> _Task to complete_
In the copy of the lines below, leave out pictures and print everything else exactly.

> _Dataset content_

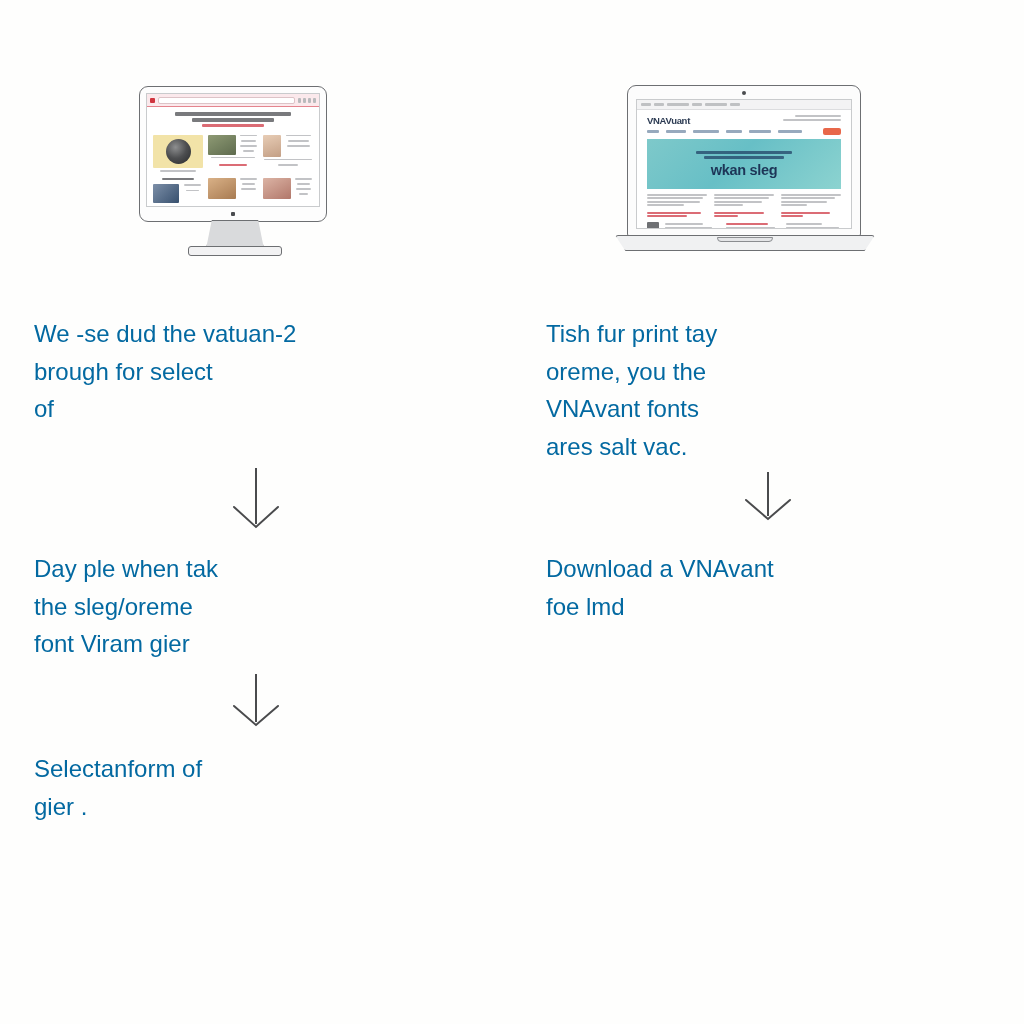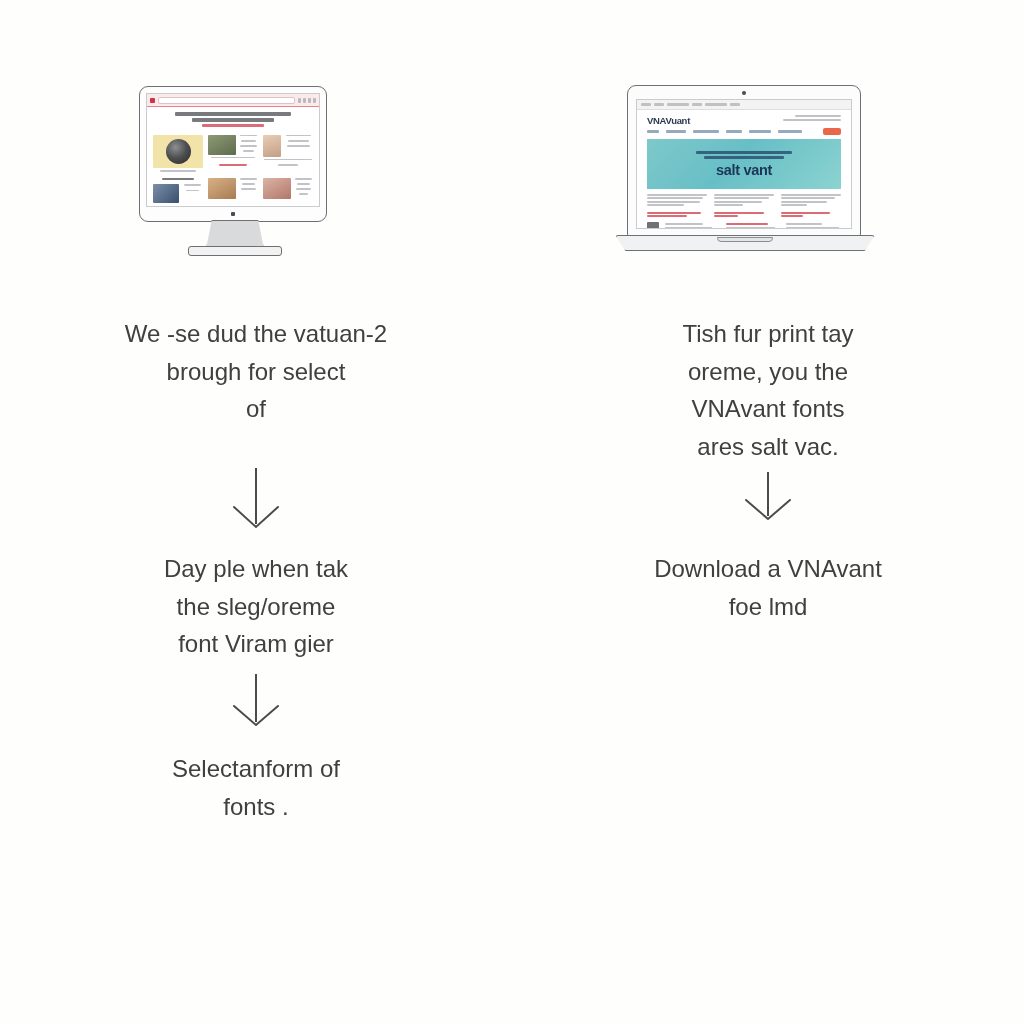--- a/index.html
+++ b/index.html
@@ -324,22 +324,21 @@
     border-radius: 1px;
     flex: 0 0 auto;
   }
   .lp-footcol { display: flex; flex-direction: column; gap: 1.6px; flex: 1 1 auto; }
 
   
   .caption {
     position: absolute;
     left: 0;
     width: 512px;
-    text-align: center;
-    color: #404040;
+    color: #0369a1;
     font-size: 24px;
     line-height: 37.5px;
     font-weight: 400;
     padding: 0 34px;
     box-sizing: border-box;
     white-space: pre-line;
     filter: blur(0.15px);
   }
 
   
@@ -467,21 +466,21 @@
 font Viram gier</div>
 
     <div class="arrow" style="top:672px;">
       <svg width="56" height="60" viewBox="0 0 56 60">
         <path d="M28 2 L28 50" stroke="#4a4b4d" stroke-width="2" fill="none"></path>
         <path d="M6 34 L28 53 L50 34" stroke="#4a4b4d" stroke-width="2" fill="none" stroke-linecap="round"></path>
       </svg>
     </div>
 
     <div class="caption" style="top:750px;">Selectanform of
-fonts .</div>
+gier .</div>
   </div>
 
   <div class="column right">
 
     <div class="laptop-wrap">
       <div class="laptop-lid">
         <div class="laptop-cam"></div>
         <div class="laptop-screen">
 
           <div class="lp-chrome">
@@ -509,21 +508,21 @@
             <span class="lp-navlink" style="width:22px;"></span>
             <span class="lp-navlink" style="width:24px;"></span>
             <span class="lp-cta"></span>
           </div>
 
           <div class="lp-hero">
             <div class="lp-hero-sub">
               <span class="blur-line" style="width:96px;height:3px;margin:0;background:#1f3f63;opacity:.72;"></span>
               <span class="blur-line" style="width:80px;height:3px;margin:0;background:#1f3f63;opacity:.72;"></span>
             </div>
-            <div class="lp-hero-title">salt vant</div>
+            <div class="lp-hero-title">wkan sleg</div>
           </div>
 
           <div class="lp-cols">
             <div class="lp-col">
               <i class="blur-line light" style="display:block;width:100%;height:1.9px;margin:0;"></i>
               <i class="blur-line light" style="display:block;width:94%;height:1.9px;margin:0;"></i>
               <i class="blur-line light" style="display:block;width:88%;height:1.9px;margin:0;"></i>
               <i class="blur-line light" style="display:block;width:62%;height:1.9px;margin:0;"></i>
               <i class="blur-line accent" style="display:block;width:90%;height:1.9px;margin:4px 0 0;"></i>
               <i class="blur-line accent" style="display:block;width:66%;height:1.9px;margin:0;"></i>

> _Answer for this exercise_
--- a/index.html
+++ b/index.html
@@ -324,22 +324,21 @@
     border-radius: 1px;
     flex: 0 0 auto;
   }
   .lp-footcol { display: flex; flex-direction: column; gap: 1.6px; flex: 1 1 auto; }
 
   
   .caption {
     position: absolute;
     left: 0;
     width: 512px;
-    text-align: center;
-    color: #404040;
+    color: #0369a1;
     font-size: 24px;
     line-height: 37.5px;
     font-weight: 400;
     padding: 0 34px;
     box-sizing: border-box;
     white-space: pre-line;
     filter: blur(0.15px);
   }
 
   
@@ -467,21 +466,21 @@
 font Viram gier</div>
 
     <div class="arrow" style="top:672px;">
       <svg width="56" height="60" viewBox="0 0 56 60">
         <path d="M28 2 L28 50" stroke="#4a4b4d" stroke-width="2" fill="none"></path>
         <path d="M6 34 L28 53 L50 34" stroke="#4a4b4d" stroke-width="2" fill="none" stroke-linecap="round"></path>
       </svg>
     </div>
 
     <div class="caption" style="top:750px;">Selectanform of
-fonts .</div>
+gier .</div>
   </div>
 
   <div class="column right">
 
     <div class="laptop-wrap">
       <div class="laptop-lid">
         <div class="laptop-cam"></div>
         <div class="laptop-screen">
 
           <div class="lp-chrome">
@@ -509,21 +508,21 @@
             <span class="lp-navlink" style="width:22px;"></span>
             <span class="lp-navlink" style="width:24px;"></span>
             <span class="lp-cta"></span>
           </div>
 
           <div class="lp-hero">
             <div class="lp-hero-sub">
               <span class="blur-line" style="width:96px;height:3px;margin:0;background:#1f3f63;opacity:.72;"></span>
               <span class="blur-line" style="width:80px;height:3px;margin:0;background:#1f3f63;opacity:.72;"></span>
             </div>
-            <div class="lp-hero-title">salt vant</div>
+            <div class="lp-hero-title">wkan sleg</div>
           </div>
 
           <div class="lp-cols">
             <div class="lp-col">
               <i class="blur-line light" style="display:block;width:100%;height:1.9px;margin:0;"></i>
               <i class="blur-line light" style="display:block;width:94%;height:1.9px;margin:0;"></i>
               <i class="blur-line light" style="display:block;width:88%;height:1.9px;margin:0;"></i>
               <i class="blur-line light" style="display:block;width:62%;height:1.9px;margin:0;"></i>
               <i class="blur-line accent" style="display:block;width:90%;height:1.9px;margin:4px 0 0;"></i>
               <i class="blur-line accent" style="display:block;width:66%;height:1.9px;margin:0;"></i>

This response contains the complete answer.